Jugoslawische Bekenntnisse:
"AVNOJ-Dekrete müssen weg!"
Sensationelle Verhandlungserfolge der Donauschwaben
von Martin Schmidt

Wieder einmal blickt alles auf den Balkan: In Mazedonien brennt es lichterloh, Tausende sind auf der Flucht, und in Jugoslawien wurde der finanzpolitischen Erpressung von USA und EU nachgegeben, den Ex-Präsidenten Milosevic nach Den Haag auszuliefern, statt ihn selbst (und zwar hart) zu bestrafen.

Im Schatten dieser weltpolitischen Ereignisse bahnen sich – von den hiesigen Medien kaum beachtet – auch für die Donauschwaben aus Jugoslawien historisch bedeutende Entwicklungen an.

Am 18. Juni führte eine hochrangige donauschwäbische Delegation in der nordserbischen Wojwodina ergiebige Gespräche mit führenden jugoslawischen Politikern. Auf donauschwäbischer Seite nahmen an diesen ersten offiziell geführten Verhandlungen seit der schrecklichen Zeit von Flucht und Internierung zwischen 1944 und 1948 Georg Morgenthaler aus der Bundesrepublik teil, Rudolf Reimann aus Österreich und die Repräsentanten Mayer und Baumann aus den USA bzw. Kanada. Außerdem war der Obmann der in Sachen Auslandsdeutsche sehr aktiven Österreichischen Landsmannschaft, Helmut Loicht, mitgereist.

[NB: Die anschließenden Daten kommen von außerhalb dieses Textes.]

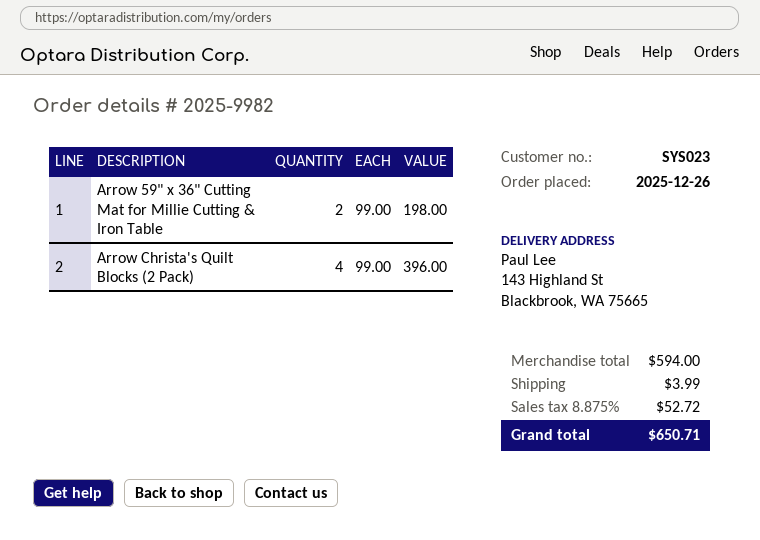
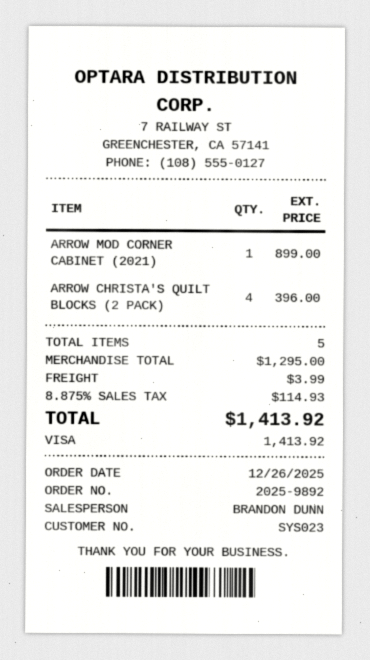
order number: 2025-9982 -> 2025-9892
Arrow 59" x 36" Cutting Mat for Millie Cutting & Iron Table: 2 for 198.00 -> none
ARROW MOD CORNER CABINET (2021): none -> 1 for 899.00
subtotal: 594.00 -> 1295.00
tax: 8.875% = 52.72 -> 8.875% = 114.93
total: 650.71 -> 1413.92

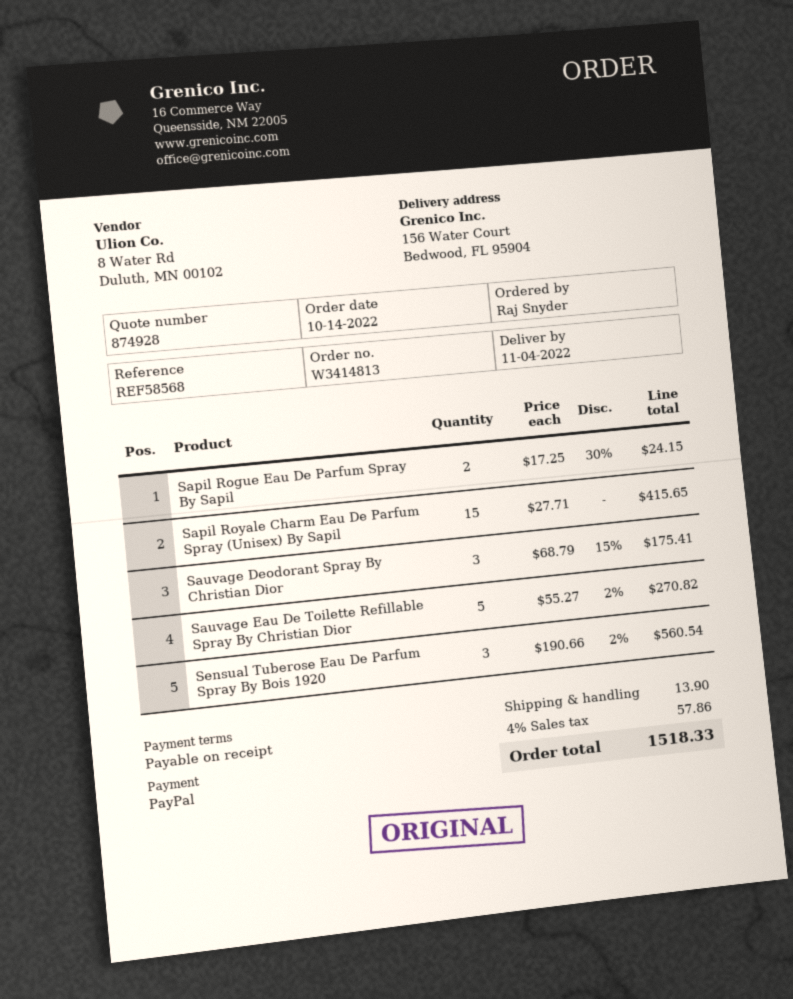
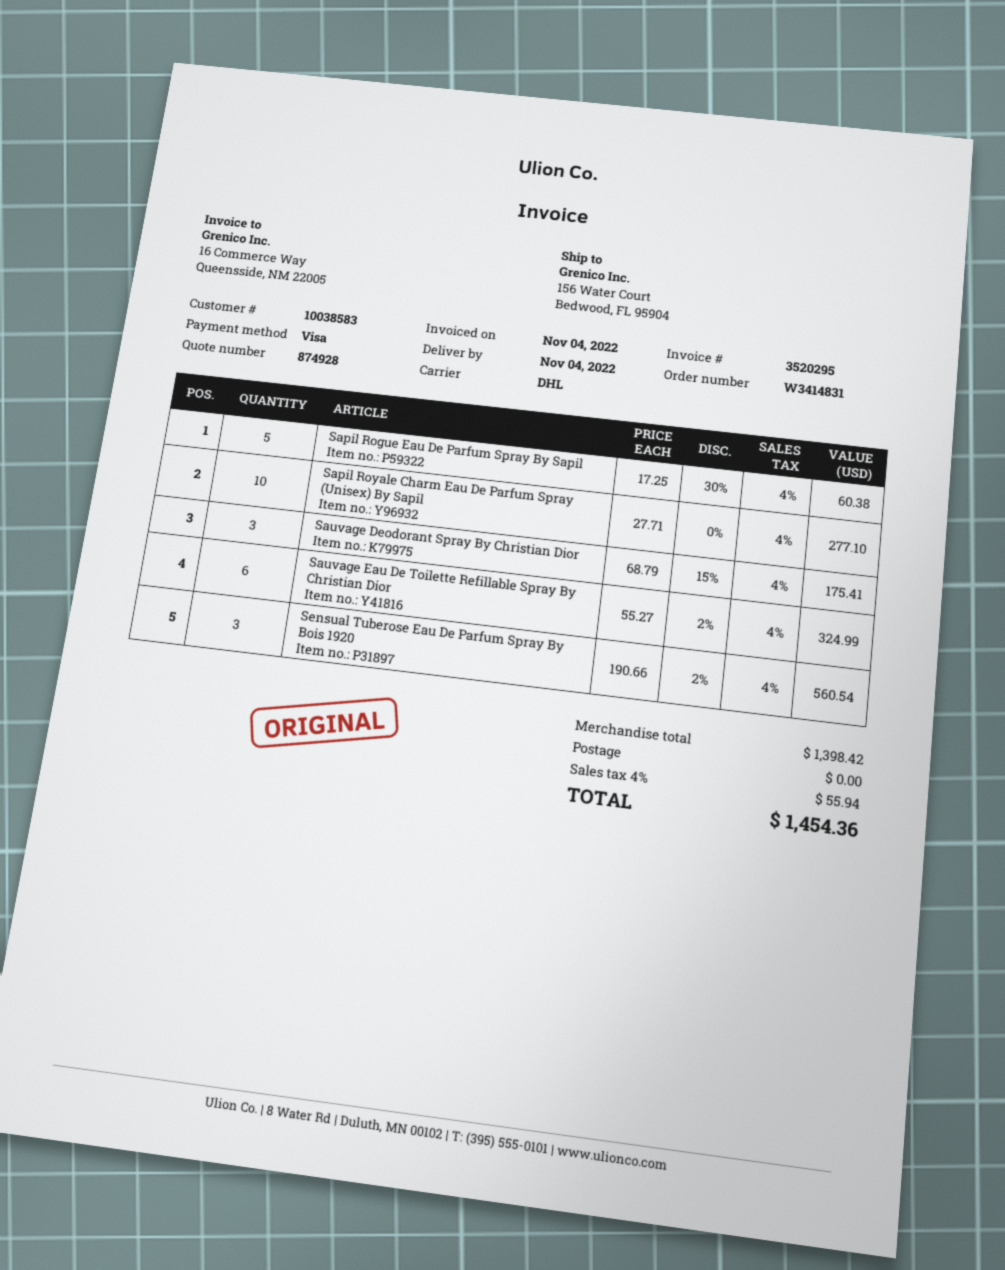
order number: W3414813 -> W3414831
payment method: PayPal -> Visa
Sapil Rogue Eau De Parfum Spray By Sapil: 2 x 17.25 - 30% = 24.15 -> 5 x 17.25 - 30% = 60.38
Sapil Royale Charm Eau De Parfum Spray (Unisex) By Sapil: 15 x 27.71 = 415.65 -> 10 x 27.71 = 277.10
Sauvage Eau De Toilette Refillable Spray By Christian Dior: 5 x 55.27 - 2% = 270.82 -> 6 x 55.27 - 2% = 324.99
shipping: 13.90 -> 0.00
tax: 4% = 57.86 -> 4% = 55.94
total: 1518.33 -> 1454.36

Ihnen gegenüber saßen der stellvertretende serbische Ministerpräsident Jozsef Kászar, der Bundesminister Jugoslawiens für Minderheiten, Rasim Ljaljic, der Vizepräsident des Regionalparlaments der Wojwodina, Sandor Egresi, sowie die Bürgermeister von Großbetschkerek (Zrenjanin) und Maria-Theresiopel (Subotica).

In einer von sichtlichem Wohlwollen geprägten Atmosphäre ließ Vizeministerpräsident Kászar, ebenso wie Egresi Angehöriger der in der Wojwodina starken ungarischen Volksgruppe, die Katze aus dem Sack und bekannte: "Die AVNOJ-Beschlüsse müssen weg!" Nach jahrzehntelanger Tabuisierung der an den Donauschwaben Jugoslawiens verübten Massenverbrechen, bei denen über 50 000 Menschen umkamen, sind diese Worte eine Sensation.

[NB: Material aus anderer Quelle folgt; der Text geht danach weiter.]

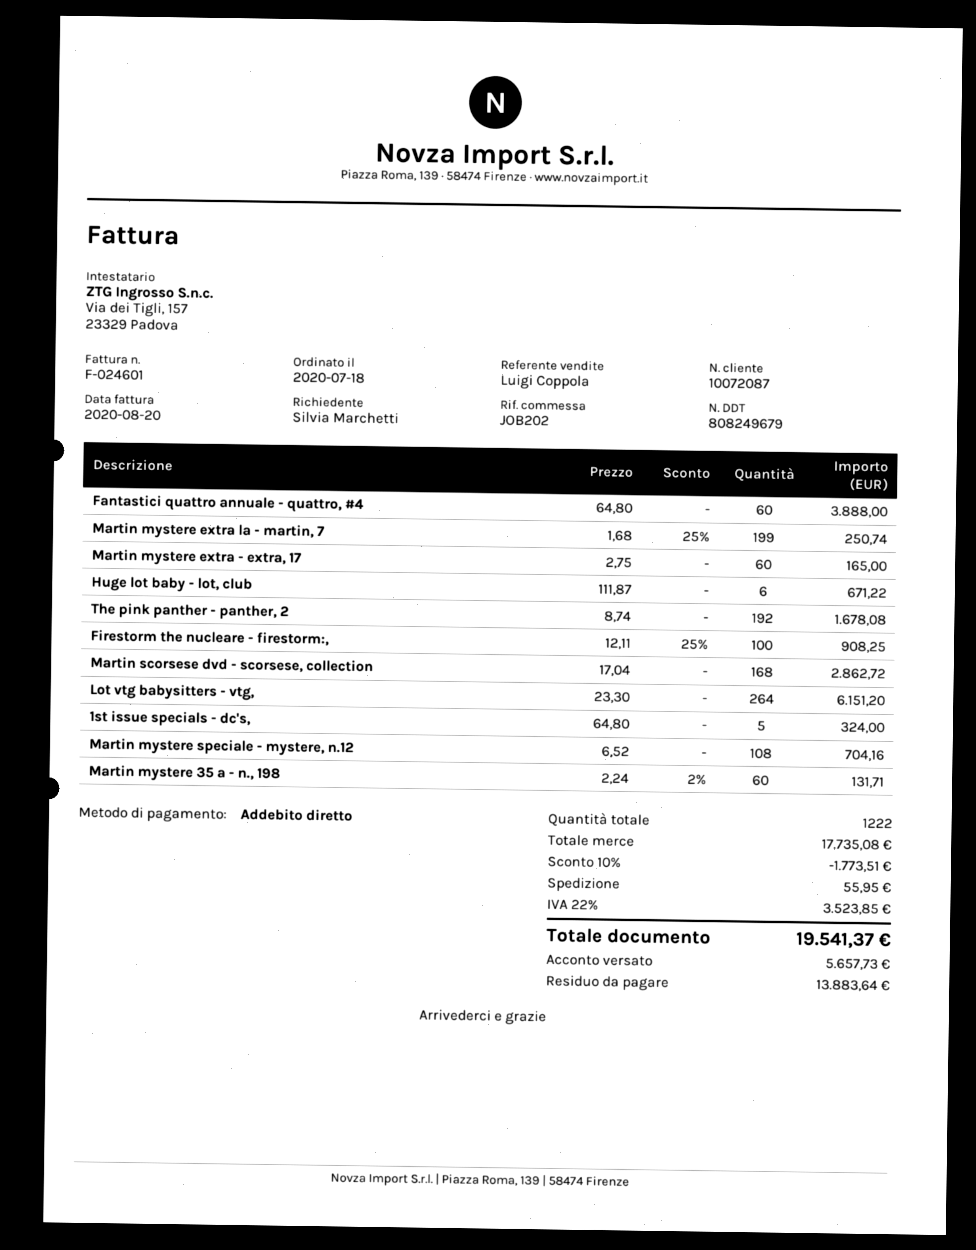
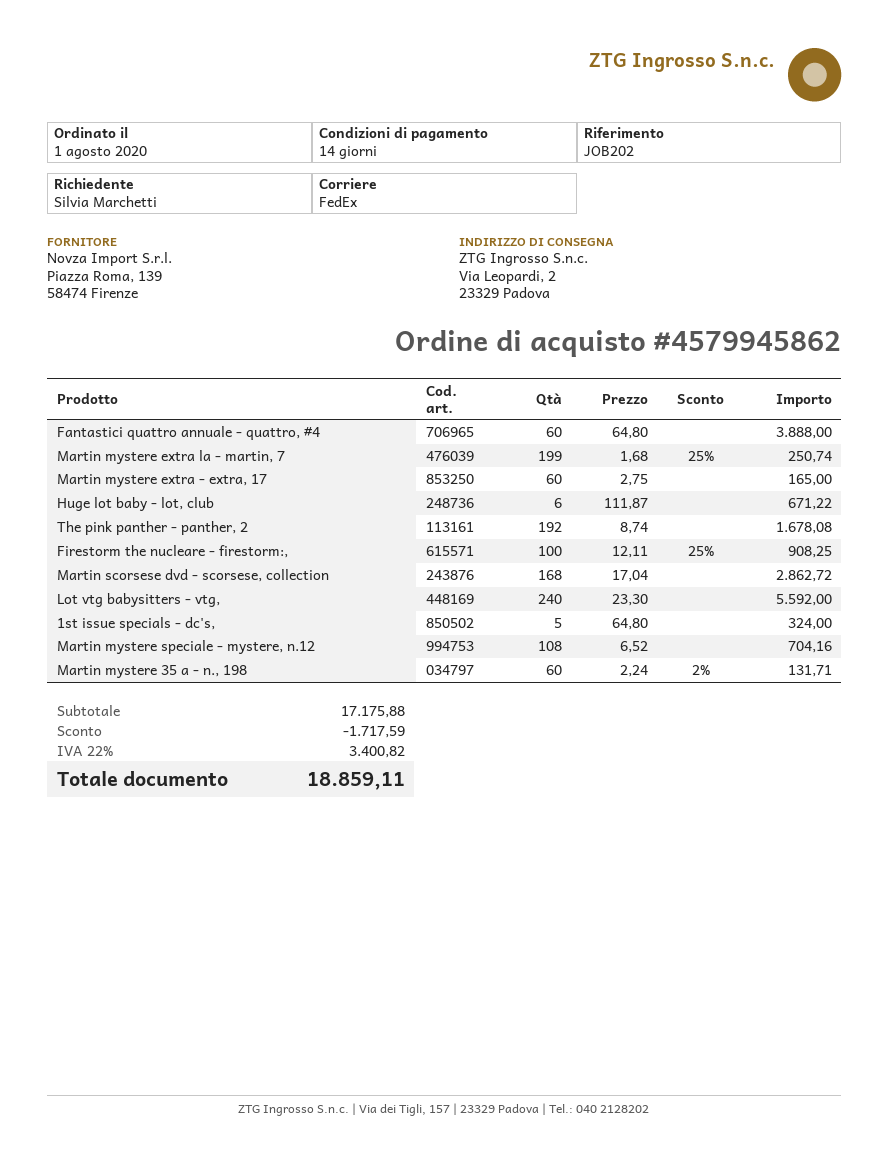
order date: 2020-07-18 -> 2020-08-01
Lot vtg babysitters - vtg,: 264 x 23.30 = 6151.20 -> 240 x 23.30 = 5592.00
subtotal: 17735.08 -> 17175.88
discount: 1773.51 -> 1717.59
shipping: 55.95 -> none
tax: 22% = 3523.85 -> 22% = 3400.82
total: 19541.37 -> 18859.11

Schließlich ist die in Abgrenzung zur alten Führung um ein antikommunistisch-demokratisches Profil bemühte Regierung Djindjic erst wenige Monate im Amt und muß Zugeständnisse an die in der Vergangenheit stets als "Feinde Serbiens" propagierten Deutschen innenpolitisch mühsam erkämpfen.

So sind die am 29. November 1943 von Titos Partisanenführung (dem "Antifaschistischen Rat für die Volksbefreiung Jugoslawiens", kurz: AVNOJ) im bosnischen Jajce gefaßten und 1944-46 in Verordnungen und Gesetzen festgeschriebenen Beschlüsse zur völligen Entrechtung und Enteignung der deutschen Bewohner mit einer Absichtserklärung noch lange nicht aufgehoben. Und die durch die Auslieferung Milosevics ausgelöste Regierungskrise wirft weitere Fragezeichen auf.

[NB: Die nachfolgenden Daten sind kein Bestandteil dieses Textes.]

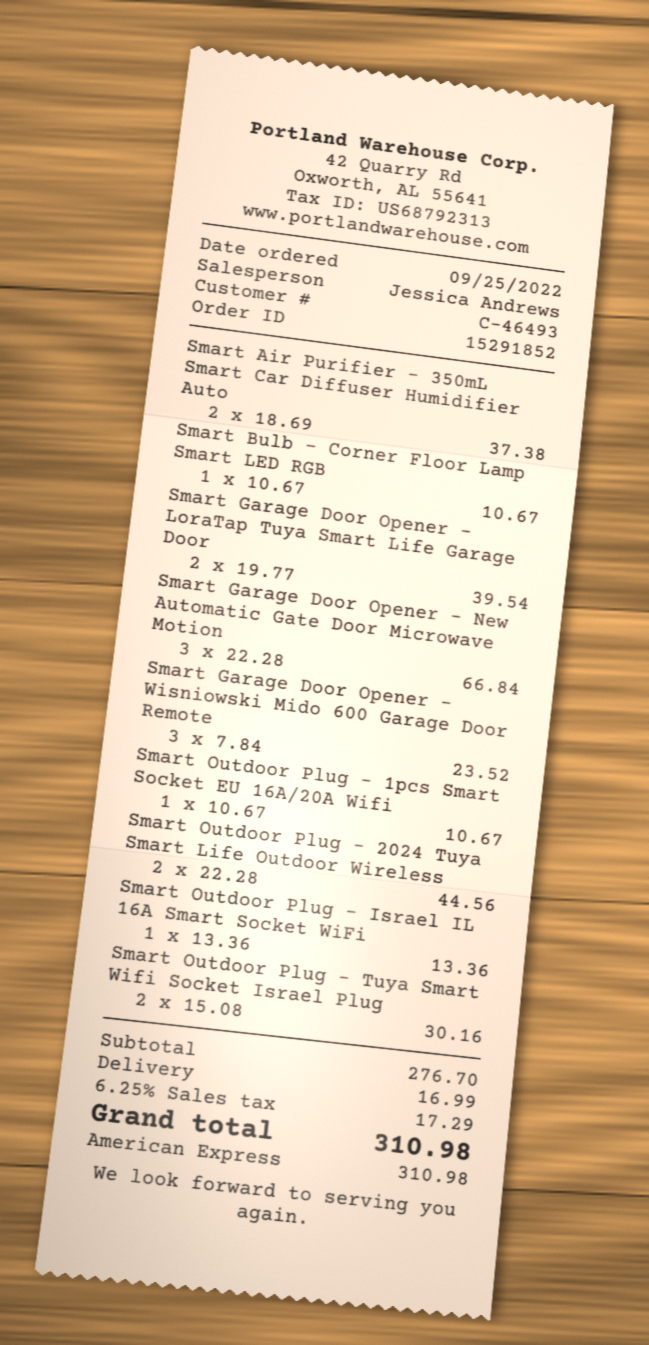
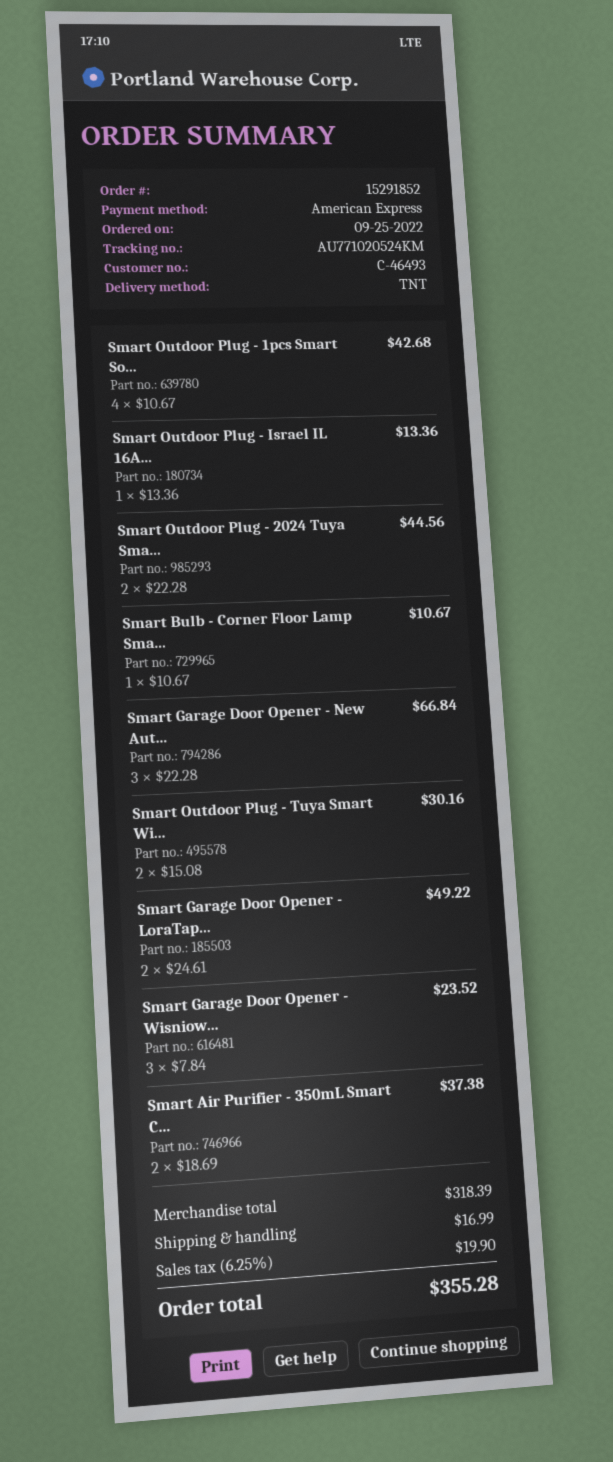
Smart Garage Door Opener - LoraTap Tuya Smart Life Garage Door: 2 x 19.77 = 39.54 -> 2 x 24.61 = 49.22
Smart Outdoor Plug - 1pcs Smart Socket EU 16A/20A Wifi: 1 x 10.67 = 10.67 -> 4 x 10.67 = 42.68
subtotal: 276.70 -> 318.39
tax: 6.25% = 17.29 -> 6.25% = 19.90
total: 310.98 -> 355.28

Trotzdem konnte mit Jugoslawien in kürzester Zeit mehr erreicht werden als mit Slowenien oder Tschechien in jahrelangen zähen Verhandlungen. Denn was einmal von führenden serbischen Politikern an Distanzierungen von den AVNOJ-Diskriminierungen offiziell dokumentiert ist, läßt sich schwerlich wieder zurücknehmen, und man kann es bei passender Gelegenheit immer wieder zitieren.

Damit ist die Situation bereits eine ganz andere als im Falle Tschechiens, wo die Regierung in Prag bekanntlich trotz EU-Beitrittsambitionen die Abschaffung der mit den AVNOJ-Bestimmungen vergleichbaren Benesch-Dekrete kategorisch ablehnt.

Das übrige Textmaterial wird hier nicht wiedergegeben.